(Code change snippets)

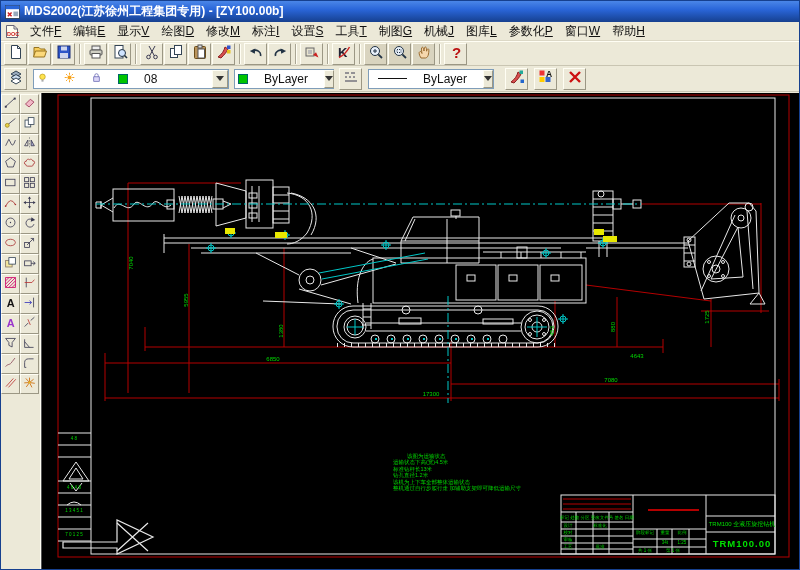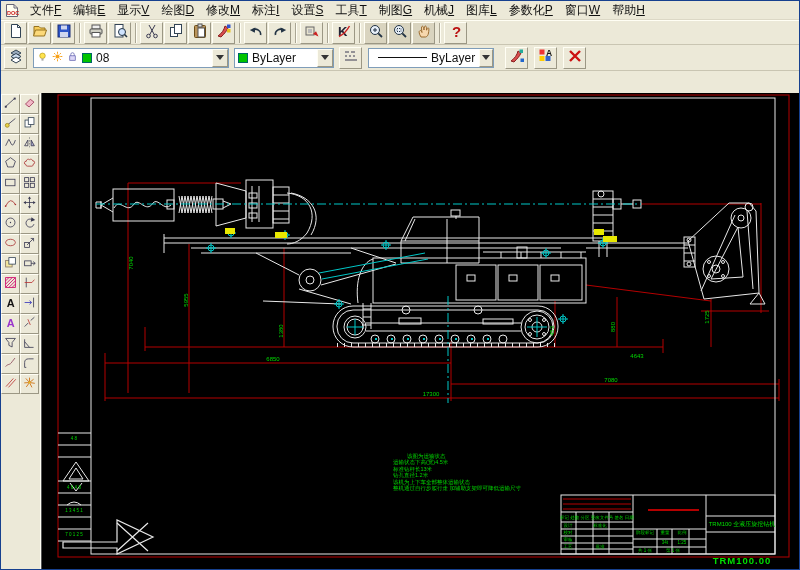--- a/index.html
+++ b/index.html
@@ -59,6 +59,17 @@
 
 <div class="window">
 
+  <div class="titlebar">
+    <span class="appicon">
+      <svg viewBox="0 0 16 15" width="15" height="14">
+          <rect x="0.5" y="0.5" width="15" height="14" fill="#fff" stroke="#345"></rect>
+          <rect x="0.5" y="0.5" width="15" height="4" fill="#2a66d9"></rect>
+          <path d="M3 8 L7 12 M7 8 L3 12" stroke="#c22" stroke-width="1.6"></path>
+          <rect x="9" y="7" width="5" height="5" fill="#9ab"></rect>
+        </svg>
+    </span>
+    <span>MDS2002(江苏徐州工程集团专用) - [ZY100.00b]</span>
+  </div>
 
   <div class="menubar">
     <span class="docicon">

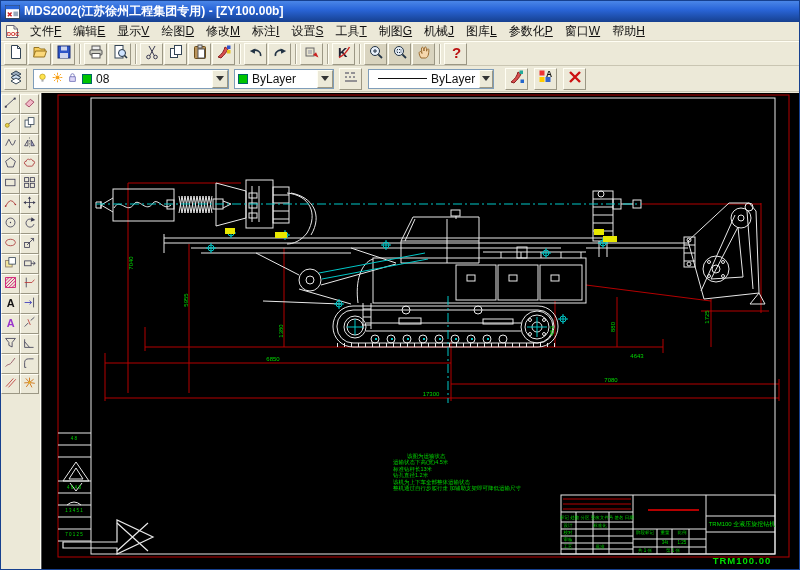--- a/index.html
+++ b/index.html
@@ -27,7 +27,7 @@
   .props{height:26px;display:flex;align-items:center;gap:5px;padding:1px 3px;background:#ece9d8;
     border-bottom:1px solid #c9c5b2;}
   .combo{height:20px;background:#fff;border:1px solid #7f9db9;display:flex;align-items:center;
-    font-size:12px;color:#111;padding-left:3px;gap:4px;position:relative;}
+    font-size:12px;color:#111;padding-left:3px;gap:16px;position:relative;}
   .combo .val{white-space:nowrap;}
   .arrowbtn{margin-left:auto;width:16px;height:18px;background:#ece9d8;border:1px solid;
     border-color:#fffef4 #9b9784 #9b9784 #fffef4;display:flex;align-items:center;justify-content:center;}

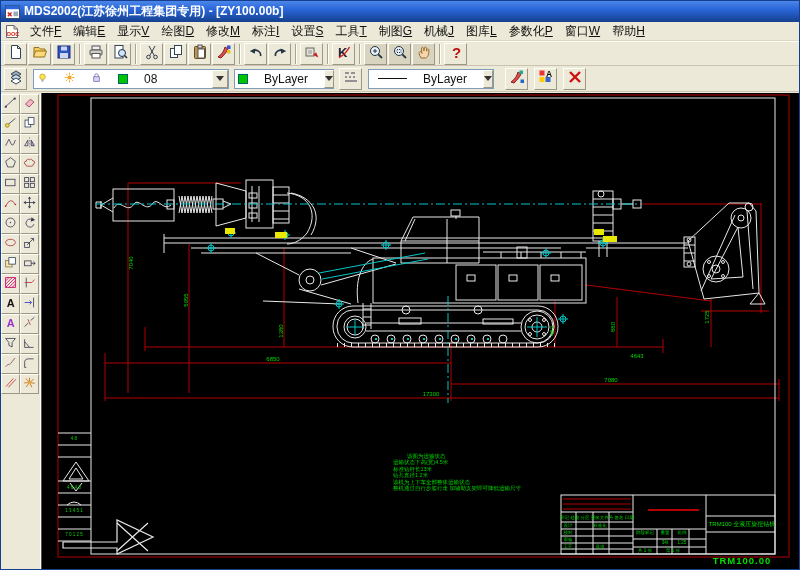--- a/index.html
+++ b/index.html
@@ -52,7 +52,7 @@
   .tb-product{position:absolute;color:#00e000;font-size:6px;white-space:nowrap;transform:translate(-50%,-50%);
     left:700px;top:431px;}
   .tb-dwgno{position:absolute;color:#00e000;font-size:9.5px;font-weight:bold;letter-spacing:1px;white-space:nowrap;
-    transform:translate(-50%,-50%);left:700px;top:467px;}
+    transform:translate(-50%,-50%);left:700px;top:450px;}
 </style>
 </head>
 <body>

§ Requirement: Say, as a bare number, how many lines in the entries above include the string "absolute".

§ Task response: 2